[TASK] Look through the data below and, wherever a line carries the word "Entity", please copy that line.

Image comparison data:
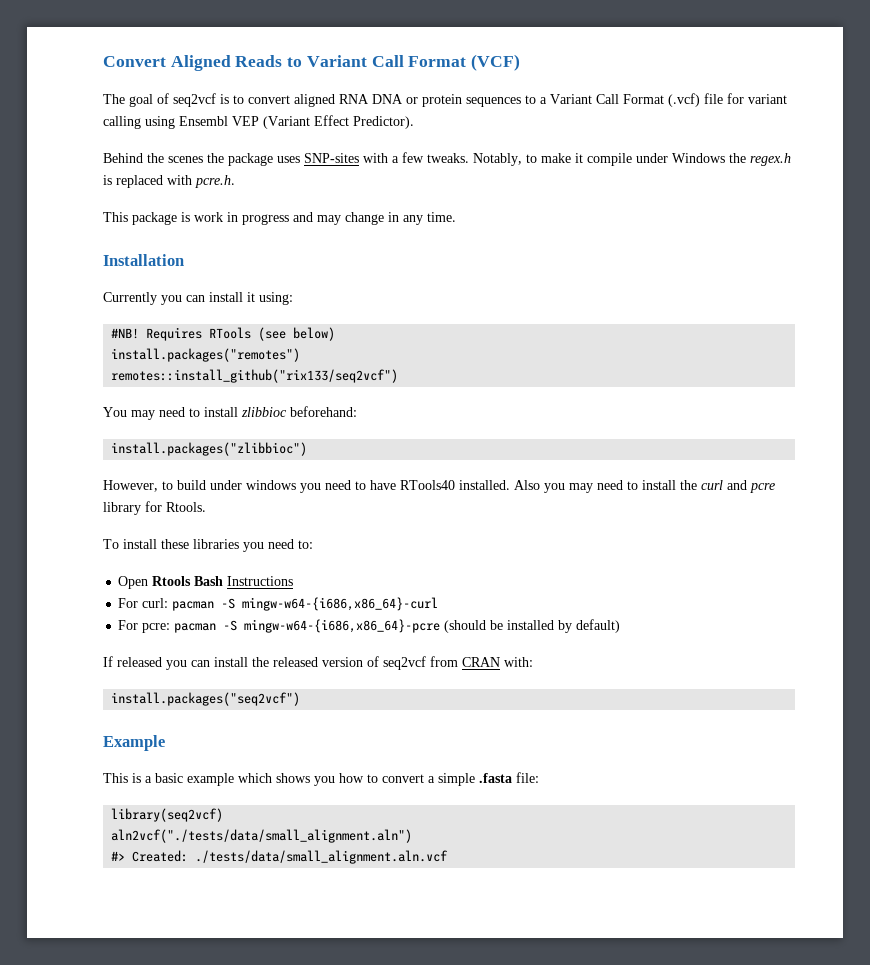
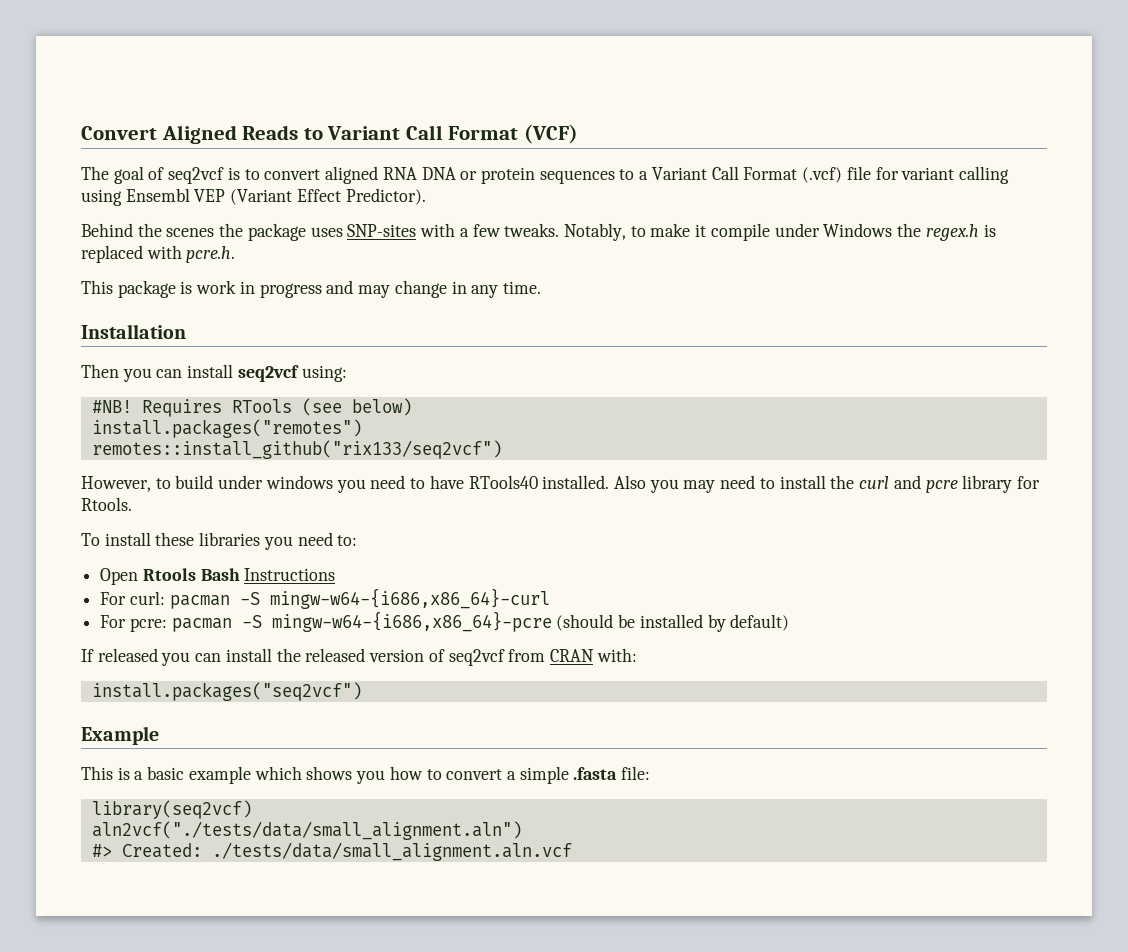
[103,292,255,305] Currently you can install it -> [81,364,299,382] Then you can install seq2vcf
[103,406,357,420] [111,442,308,456] // You may need to install zlibbioc beforehand: // install.packages("zlibbioc") -> (502, 449) none

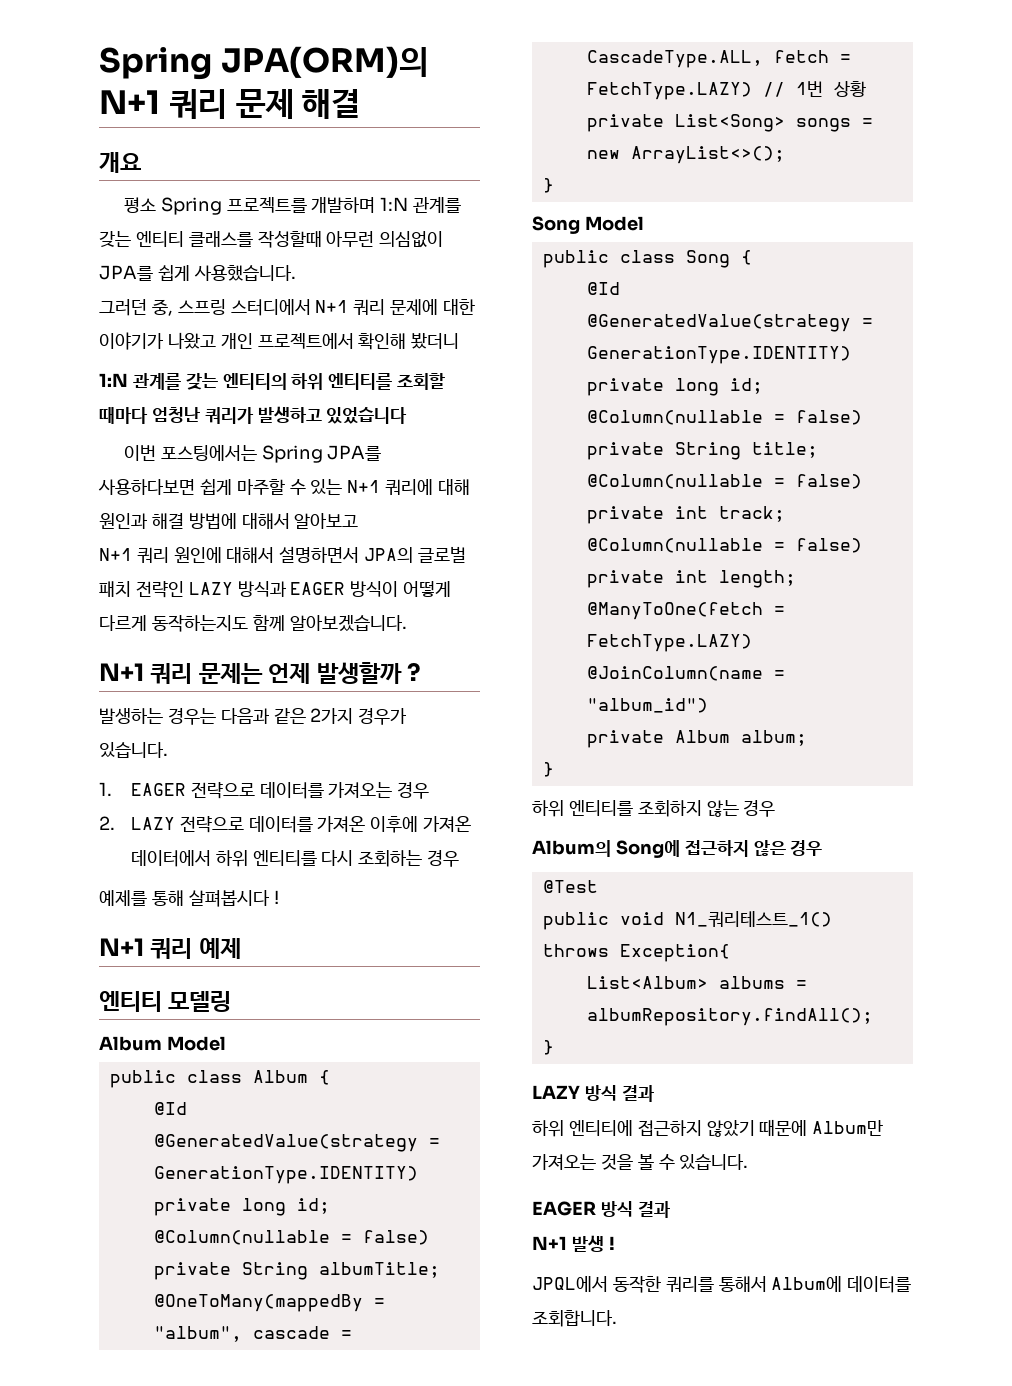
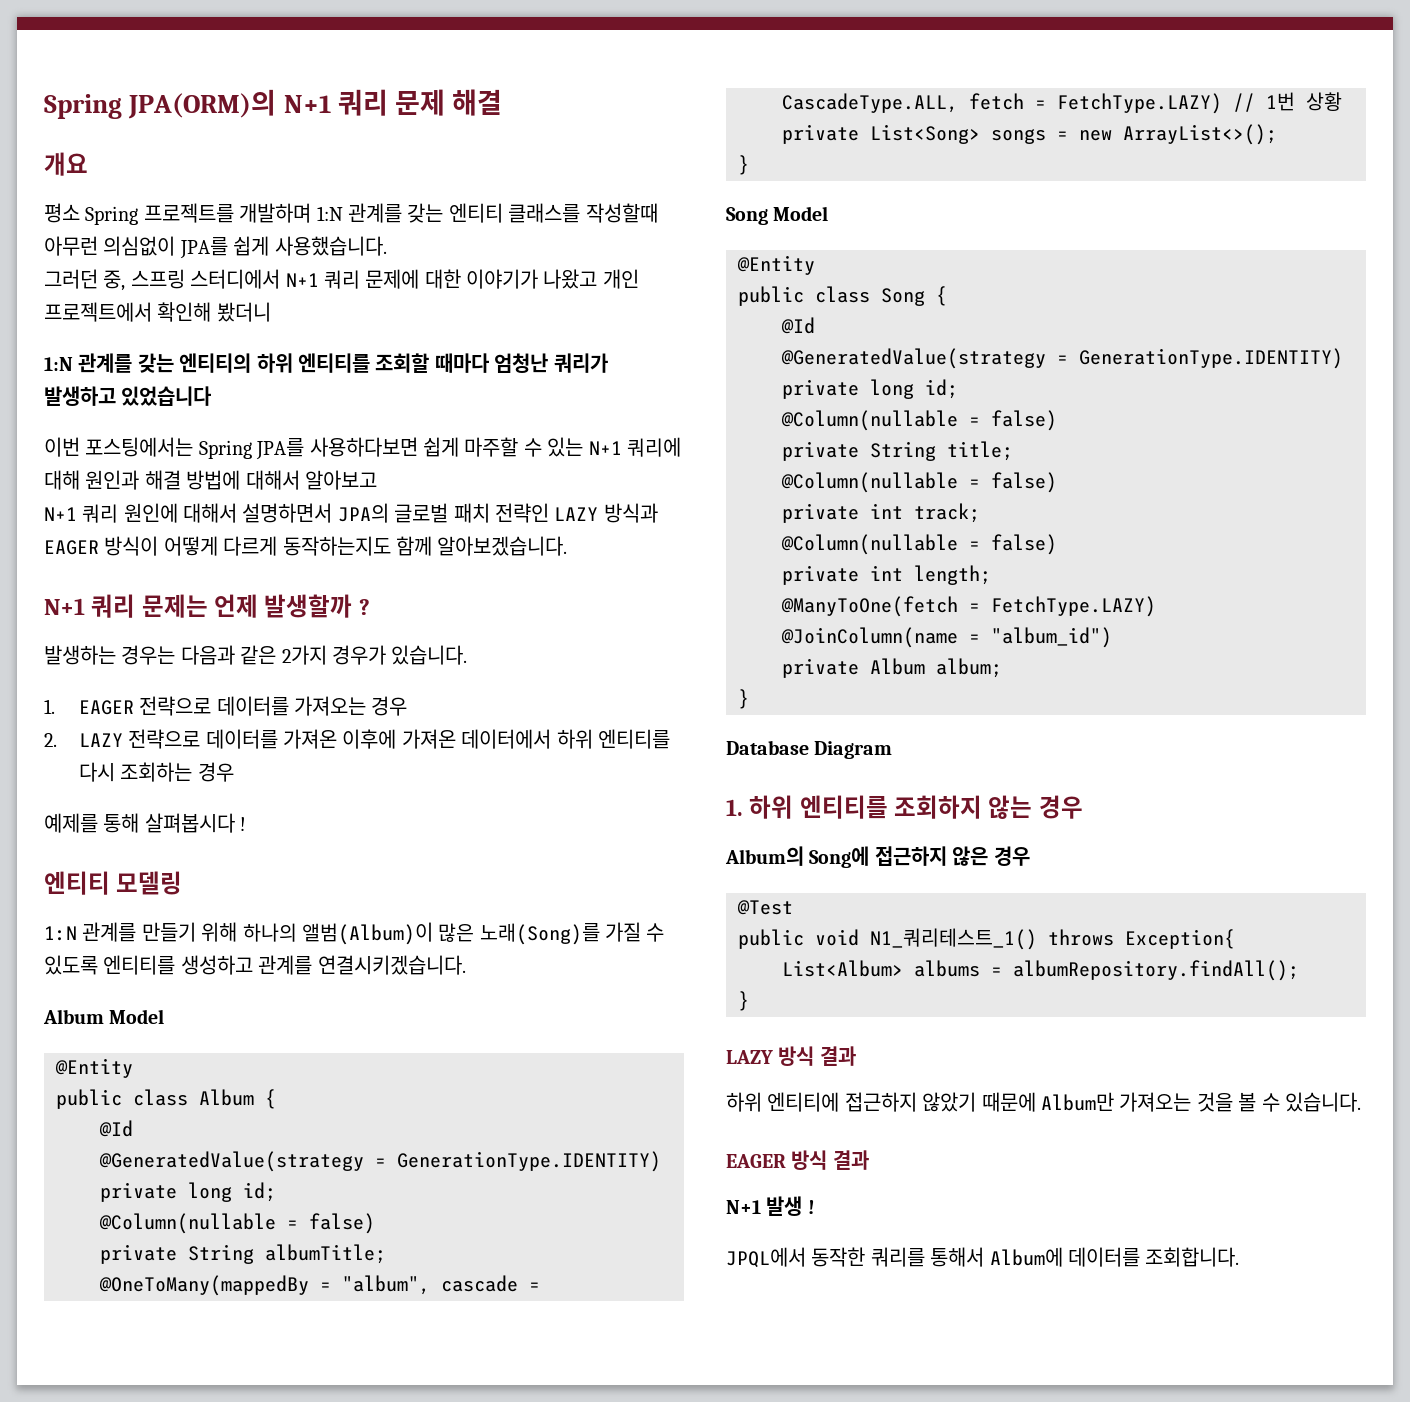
[99,938,241,959] // N+1 쿼리 예제 -> (247, 824) none
(232, 1001) none -> [44,922,665,945] [44,955,466,975] // 1:N 관계를 만들기 위해 하나의 앨범(Album)이 많은 노래(Song)를 가질 수 있도록 엔티티를 생성하고 관계를 연결시키겠습니다.
(226, 1043) none -> [55,1058,133,1078] // @Entity
(644, 223) none -> [737,255,815,275] // @Entity
(554, 769) none -> [726,740,893,759] [726,799,743,816] Database Diagram // 1.

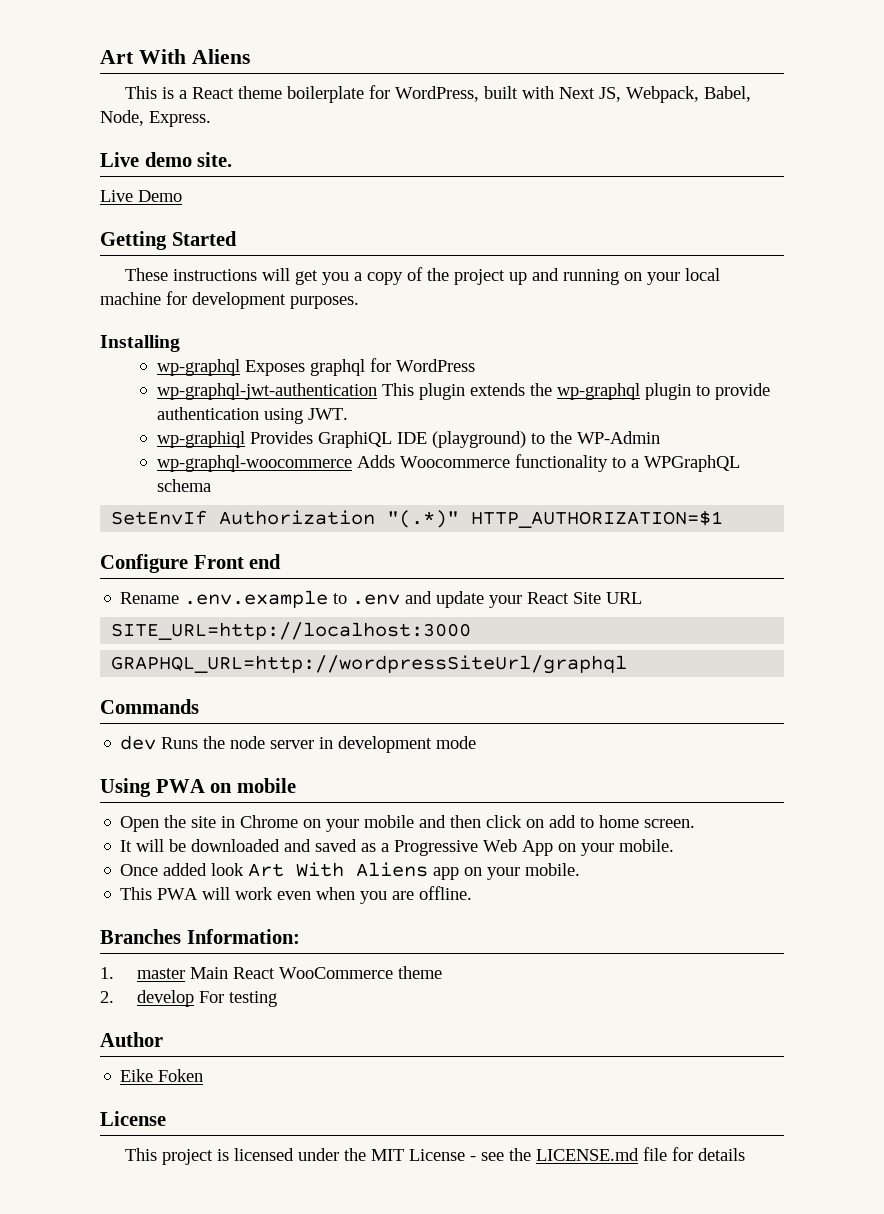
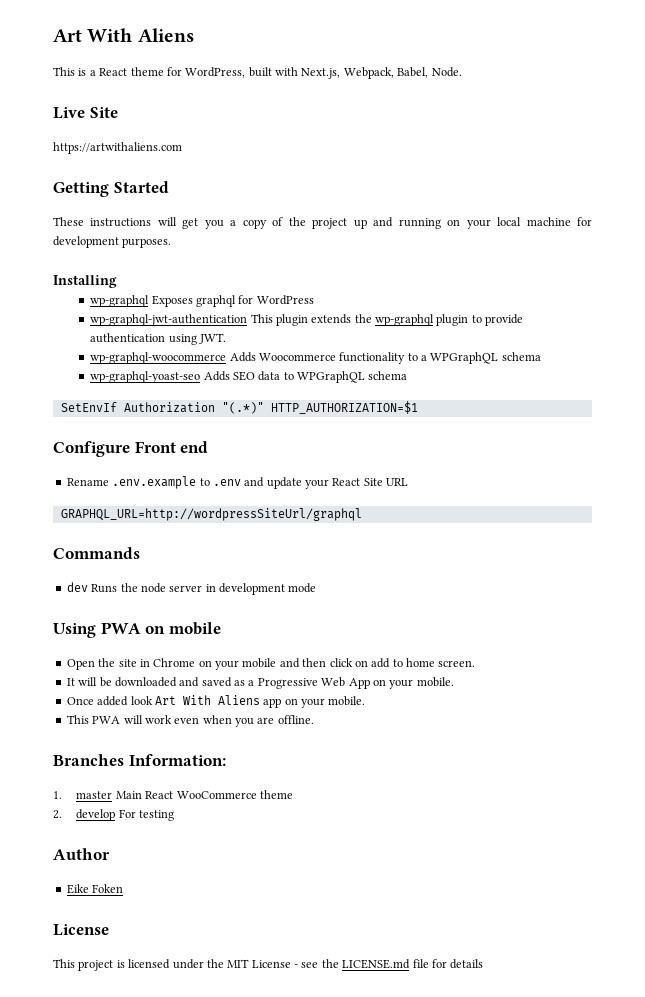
[287,86,365,103] boilerplate -> (164, 71) none
[559,86,752,103] [100,110,211,127] [100,152,233,167] [100,190,182,202] Next JS, Webpack, Babel, Node, Express. // Live demo site. // Live Demo -> [301,67,462,79] [53,107,118,119] [53,142,182,154] Next.js, Webpack, Babel, Node. // Live Site // https://artwithaliens.com
[157,431,661,448] // wp-graphiql Provides GraphiQL IDE (playground) to the WP-Admin -> (226, 338) none
(212, 485) none -> [90,371,408,383] // wp-graphql-yoast-seo Adds SEO data to WPGraphQL schema
[111,622,472,640] // SITE_URL=http://localhost:3000 -> (409, 482) none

[EXPECTED OUTPUT]
(226, 1043) none -> [55,1058,133,1078] // @Entity
(644, 223) none -> [737,255,815,275] // @Entity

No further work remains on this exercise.